Took me four hours. And they said most took eight hours, and failed.
Hope this helps
Thank you for your time and consideration
Sincerely,
Kent
1" socket weld, 1" above,and coming up thru the floor,under the catwalk.
Hanging over the side of the ship I was stationed on, from 0 to 10 feet over the water line depending on the height of the next wave, trying to repair a cracked weld around a CHT (sewage) discharge outlet, all while underway and cruising about 20 knots.
Tim
Drain stem off the forward escape trunk in the free flood of a Sturgeon class sub. Had to belly crawl through 20 ft. of free flood to get to it, torch cut the old flange off, then weld on a new pipe. All with about 16" vertical space, and belly crawl backwards to get out.

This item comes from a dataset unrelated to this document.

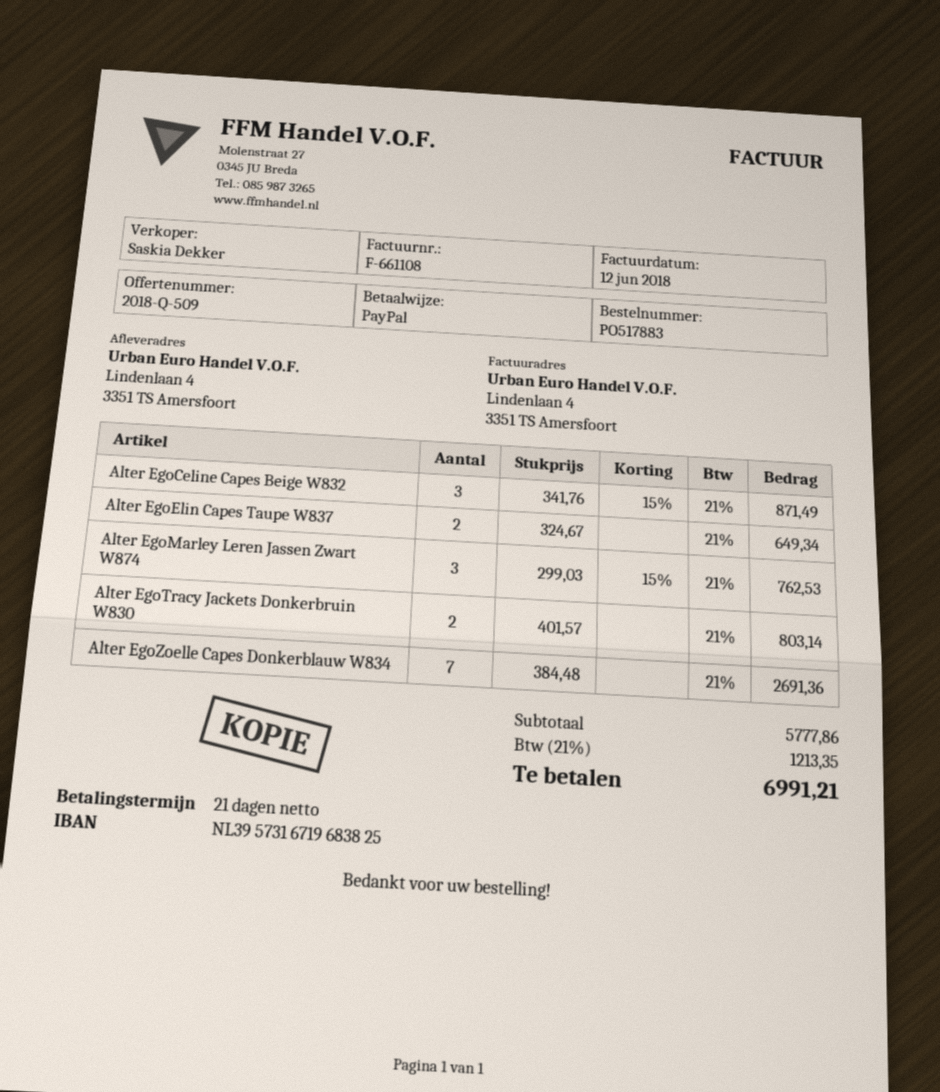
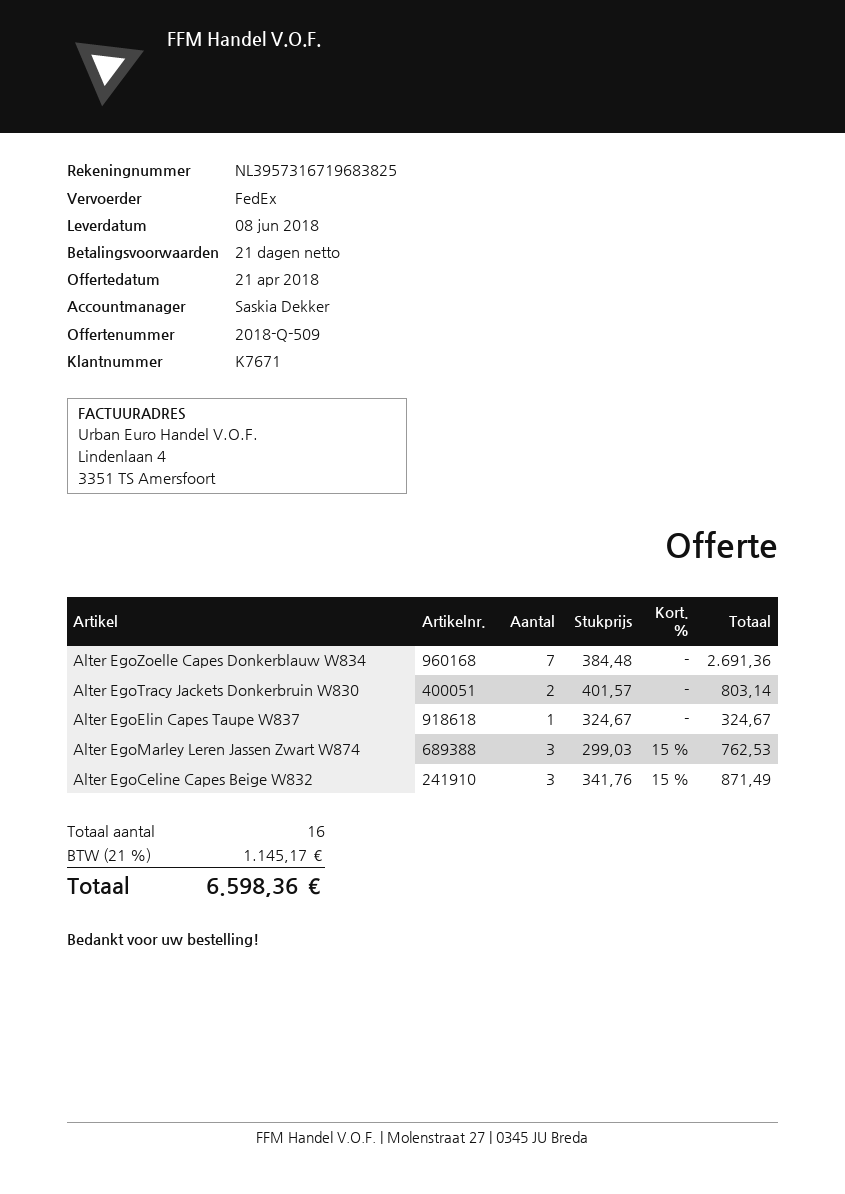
Alter EgoElin Capes Taupe W837: 2 x 324.67 = 649.34 -> 1 x 324.67 = 324.67
tax: 21% = 1213.35 -> 21% = 1145.17
total: 6991.21 -> 6598.36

LOL Curt very good one at lease you were not turd chasing!
Been there, done that. Still can't get the smell out of my head.
For me, 15 degree's outside, standing on white line of road looking down in a 6ft ditch at a 2" gas line right next to the road with minimal clearance between the edge and pipe. Had to weld a service tap on. Not so bad, except for the ditch full of water and filling fast. One hay bale later and me standing on the wet hay bale, mirror welding the backside of the tap. Another mirror weld was on some 4" chiller pipe, ran the root pass with stubs I saved and looked thru the gap on the front of the pipe to watch the root go in on the back side, hot and fill not so bad, mirror cap with the left had and 2" stubs was about all I could get in the space between the wall. Cap turned out no so bad, didn't spray water everywhere or have any leaks for that matter. That was my first ever mirror weld, very interesting.
Hey Blaster, I just came across these pics when I was going through some of my files. Not the hardest weld for a lot of folks out there, but definitely a challenge for my old body and lack of mirror welding skills. Had to sleeve some fuel lines to meet EPA requirements, required welding inside of a containment box, my flexibility and out of position skills were challenged a bit.
Nice Allan
Good to know you are still nimble enough for that!
reminds me of the inside a pill days Allen I wish I could still bend like that nice
Nice pictures... That looks painful...!!!
RC
Had to make a repair on the foot rest pipe that ran around the bottom of the bar at this gentlemens club with dancing going on all around. It was ruff man. Trying to do 4 things at once was brutal. ;-)
I was thinking about this a little today as I was re-welding over a previous patch someone had put on a wood furnace. The guy had worked as a welder of some type but just didn't have it together when the spots were not easy, probably a small feeder running flux and didn't get any of the hard spots. As simple as it is makes one wonder doesn't it? Sometimes I guess there is no substitute for that "seat time" welding over crap in hard places over years, nothing really technically hard about it other than being tedious.
I do one the other day also where the repair would actually have worked had the guy been a better welder, where it was out in front of him he didnt do too bad but where it was a reach and hard to see the weld failed.
Ladies and Gentlemen,
Toss up. Vietnam as a E-4 US Army welding a 2.5 foot by 2.5 foot hopper for a rock crusher 269 Eng Bn from inside of it. I was sweated through to the extent of electrodes being put in into the stinker by another soldier so I did not have a shocking feeling. The other was wet welding using super 18 x 1/4 inch electrode with about a 6 knot current. My position was somewhere between a flag to a hurricane or gale. I hope my views are helpful.